Ook de overige grieven van [appellant] tegen het vonnis van de kantonrechter falen. Deze zijn immers in de kern niet anders toegelicht dan met de stelling dat de kantonrechter ten onrechte heeft aangenomen dat de handtekening op de overeenkomst van [appellant] is. Die stelling is echter bij de beoordeling van grief 1 verworpen.

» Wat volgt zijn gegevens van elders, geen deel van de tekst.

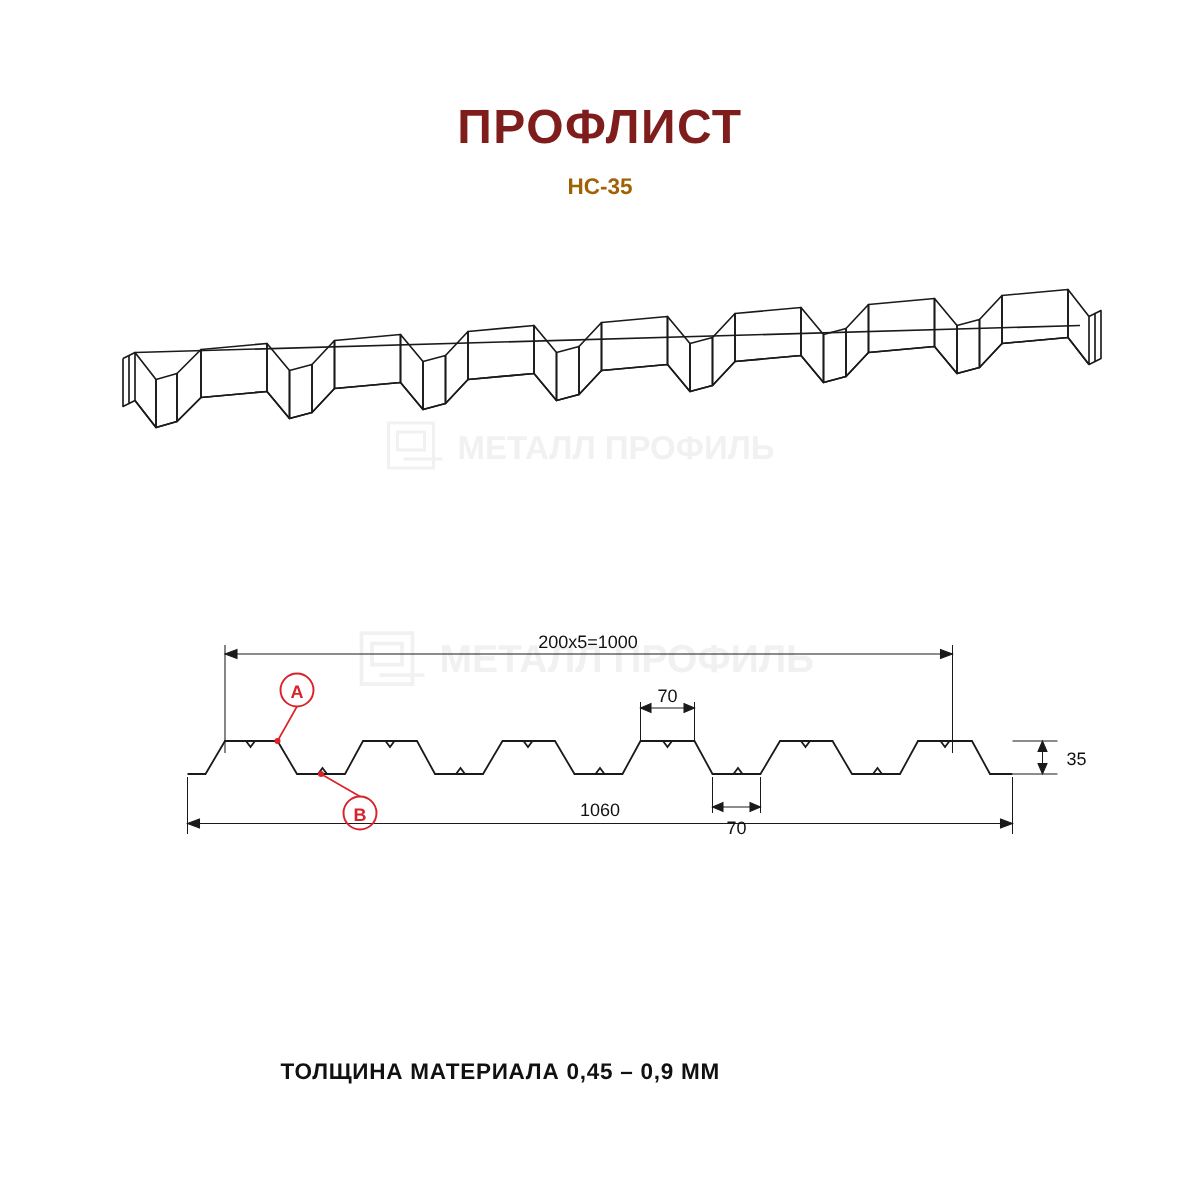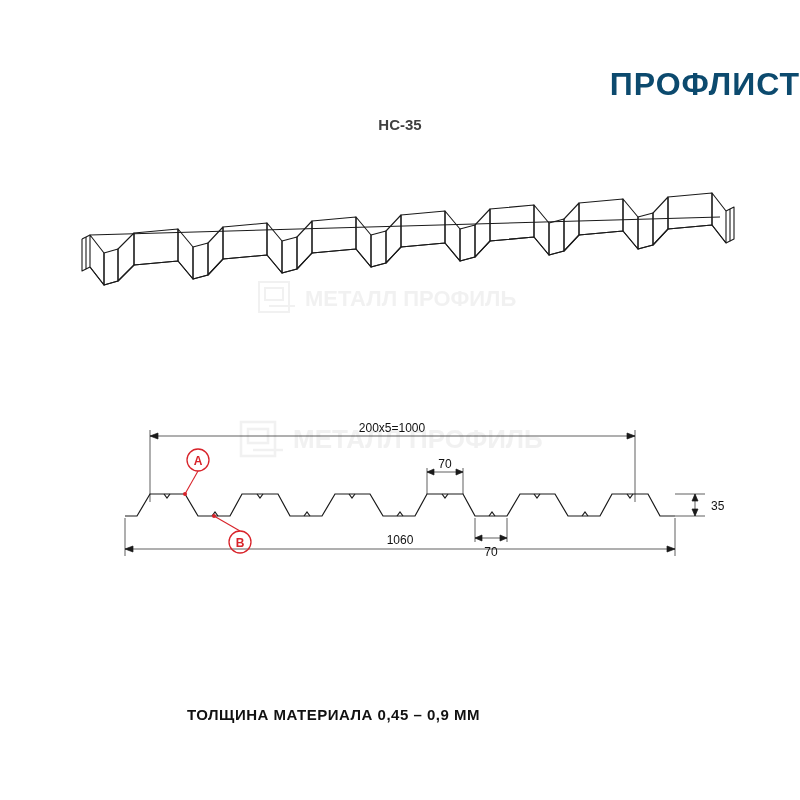"ПРОФЛИСТ" .title { color: #0c4a6e -> #7f1d1d; text-align: right -> center }
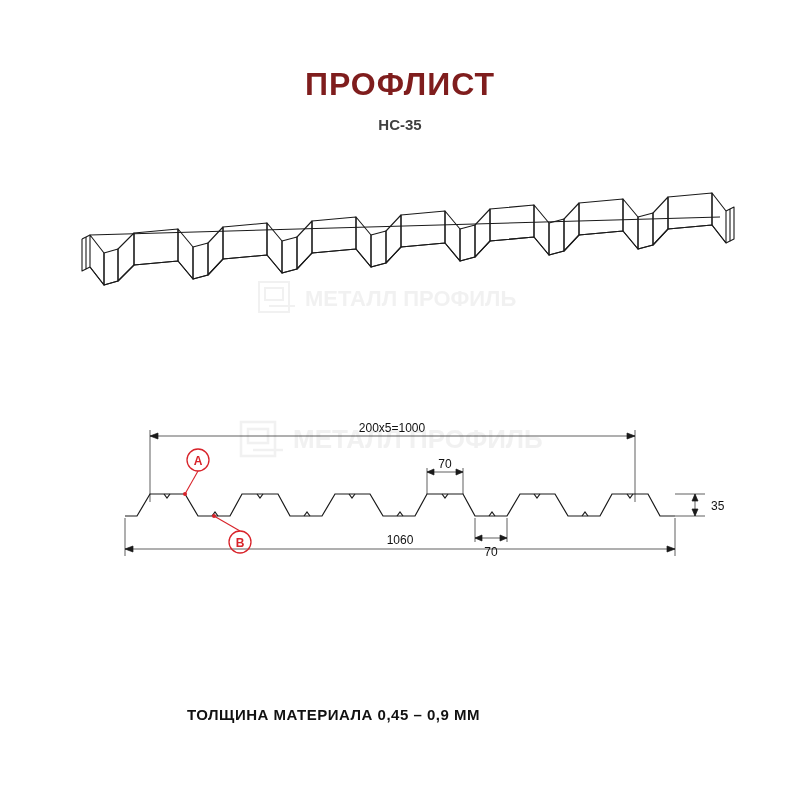"НС-35" .subtitle { color: #404040 -> #a16207 }
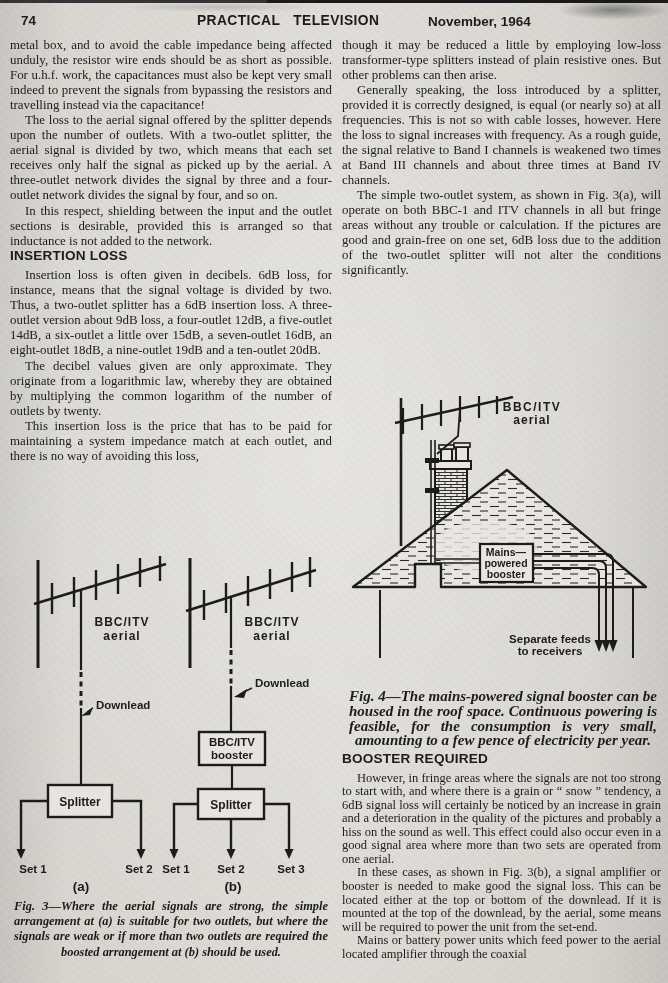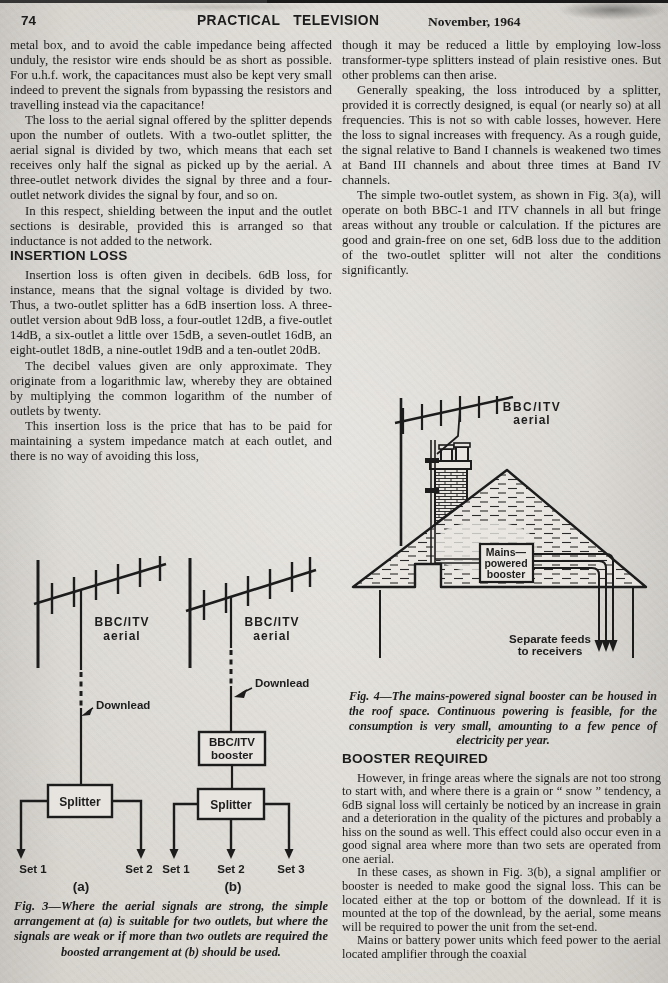"November, 1964" #date { font-family: Liberation Serif, serif -> none }
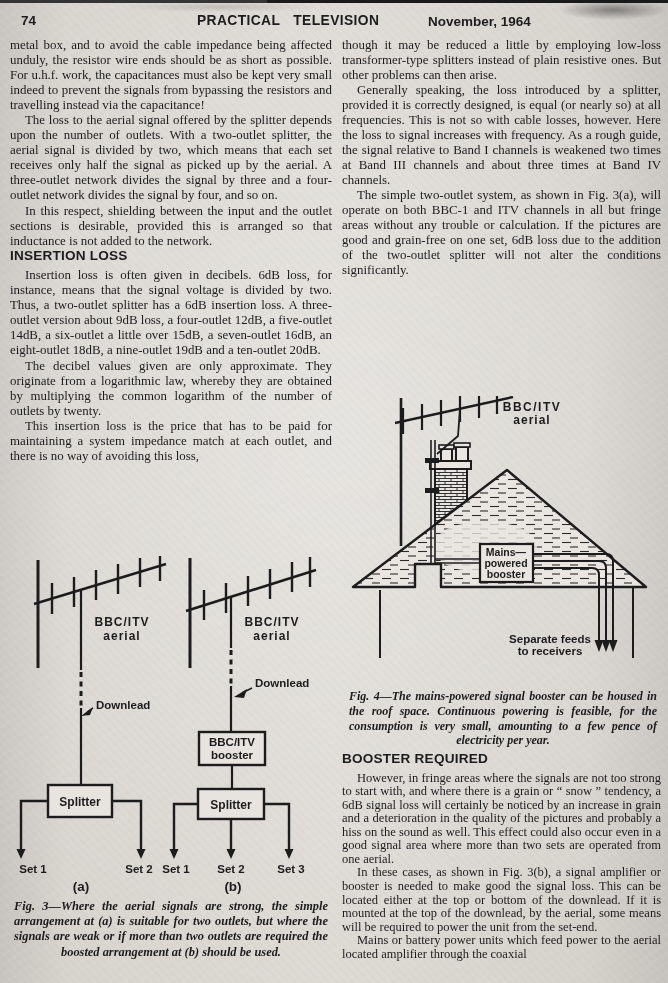"Fig. 4—The mains-powered signal booster" #fig4cap { font-size: 12px -> 15px }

Het vonnis waarvan beroep zal worden bekrachtigd. [appellant] zal als in het ongelijk gestelde partij worden verwezen in de kosten van het geding in hoger beroep.

3.Beslissing

Het hof:
bekrachtigt het vonnis waarvan beroep;
veroordeelt [appellant] in de kosten van het geding in hoger beroep, tot op heden aan de zijde van Lindorff begroot op € 683,-- aan verschotten en € 632,-- voor salaris en op € 131,- voor nasalaris, te vermeerderen met € 68,- voor nasalaris en de kosten van het betekeningsexploot ingeval betekening van dit arrest plaatsvindt;
verklaart deze veroordelingen uitvoerbaar bij voorraad;
Dit arrest is gewezen door mrs. R.H. de Bock, C.C. Meijer en R.H.C. van Harmelen en door de rolraadsheer in het openbaar uitgesproken op 28 april 2015.